Why It Matters Now, More Than Ever
We are living through what ecologists describe as an insect apocalypse, a quiet haemorrhage of invertebrate biomass driven by habitat loss, pesticide pressure, monoculture farming, and climate disruption.
In southern Portugal, the picture is mixed: the montado, that extraordinary mosaic of cork oak woodland and grazed pasture, remains one of the most biodiverse landscapes in Europe and one of the most important refuges for both wild and managed bees. The cork industry itself, that slow, 9-year cycle of bark harvest, keeps the montado economically viable, and the montado keeps the bees.
The cortiço sits at the centre of this web. It is made of the cork oak, it houses bees that pollinate the wildflowers that stabilise the pasture that supports the oaks. It is a closed loop, self-renewing, ecologically embedded in a way that modern commercial beekeeping, shipped in pallets of boxes to wherever the almond bloom demands, fundamentally is not.

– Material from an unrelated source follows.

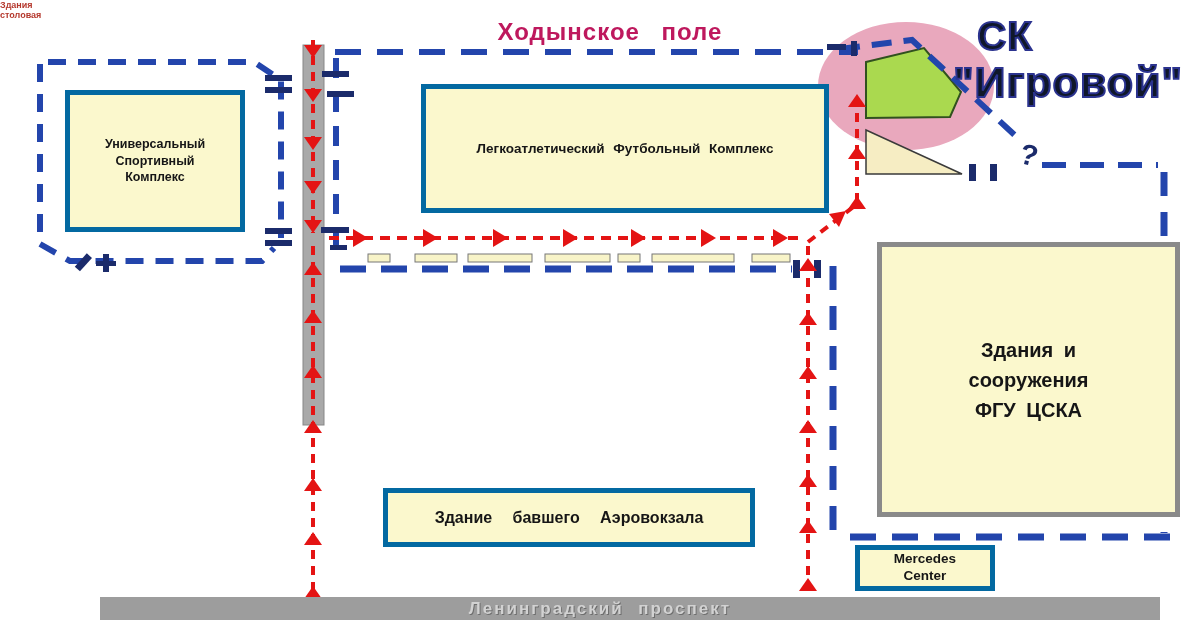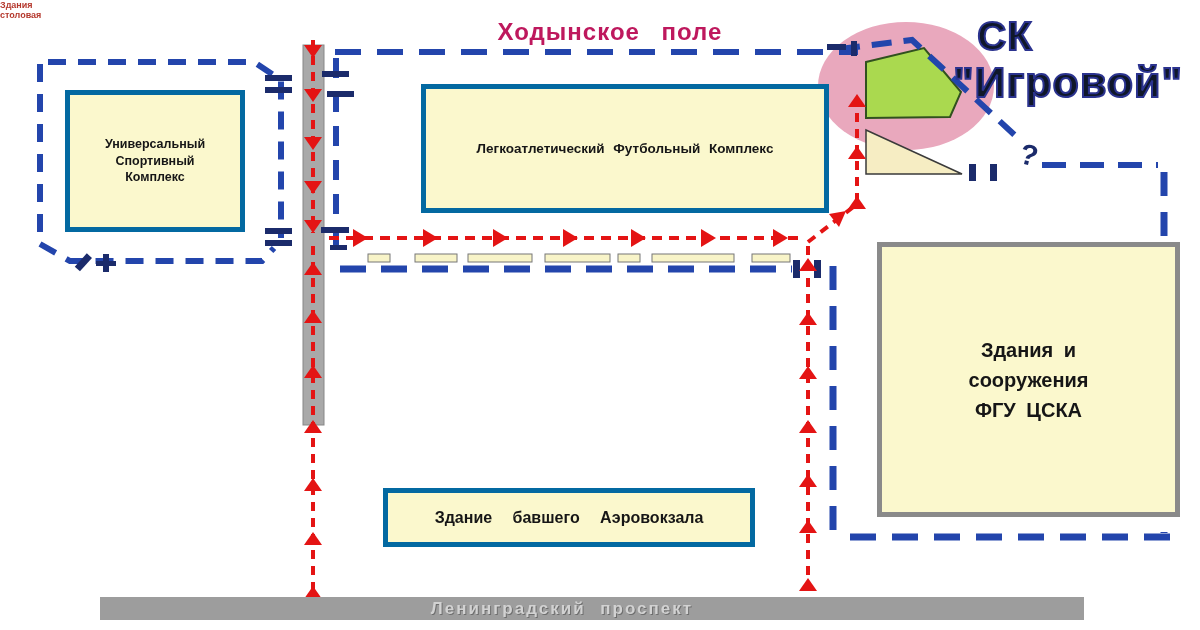"Mercedes" div.box { html: none -> <div>Mercedes Center</div> }
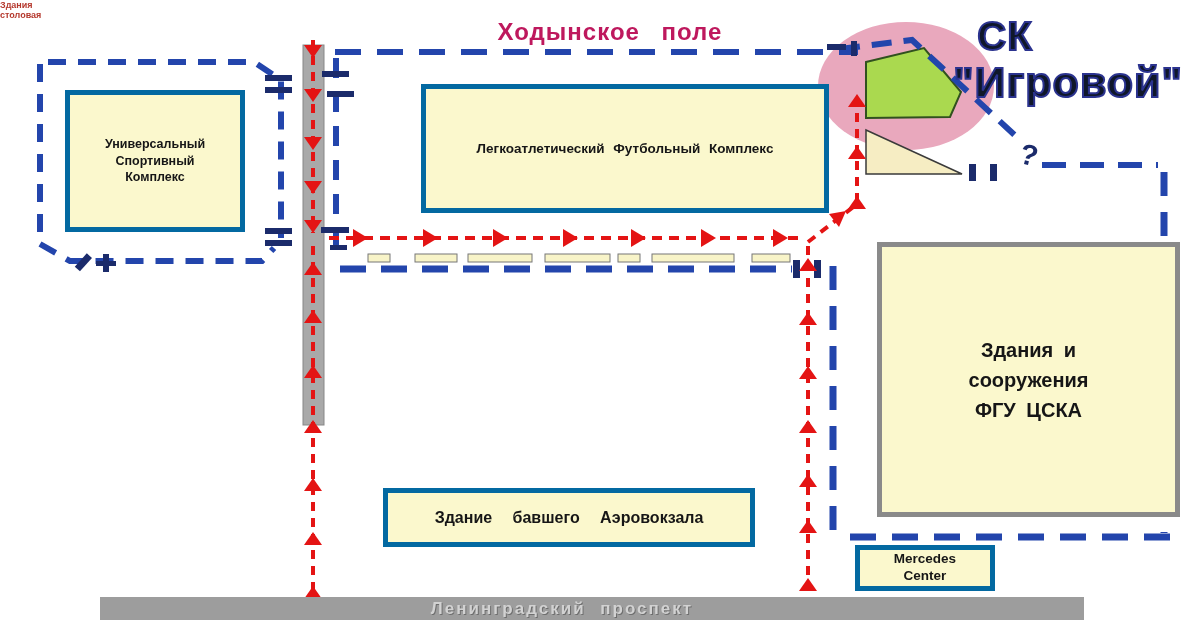"Ленинградский проспект" .lenin-road { width: 984px -> 1060px }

Reviving or simply preserving the practice of cortiço beekeeping is therefore not nostalgia. It is a hedge against a fragile monoculture of apiculture. It is a repository of bee genetics that have adapted to this specific landscape over centuries. It is proof, standing quietly in the shade of a cork oak, that the most sustainable technology is sometimes the oldest one.
A Note on Our Project
We came to this hive form the long way around, through the questions that modern beekeeping kept failing to answer. Why are our colonies weakening? Why do bees in tree cavities outlast bees in managed boxes? What does a truly bee-centred approach to apiculture look like? And we do not want to take its honey, it is pure to support the bees.
The cortiço does not answer every question. But it asks better ones. And sometimes that is where the real work begins, not with new tools, but with very old ones, held carefully in both hands.
We are expanding our project with more cork beehives. Just for fun and to help the bees.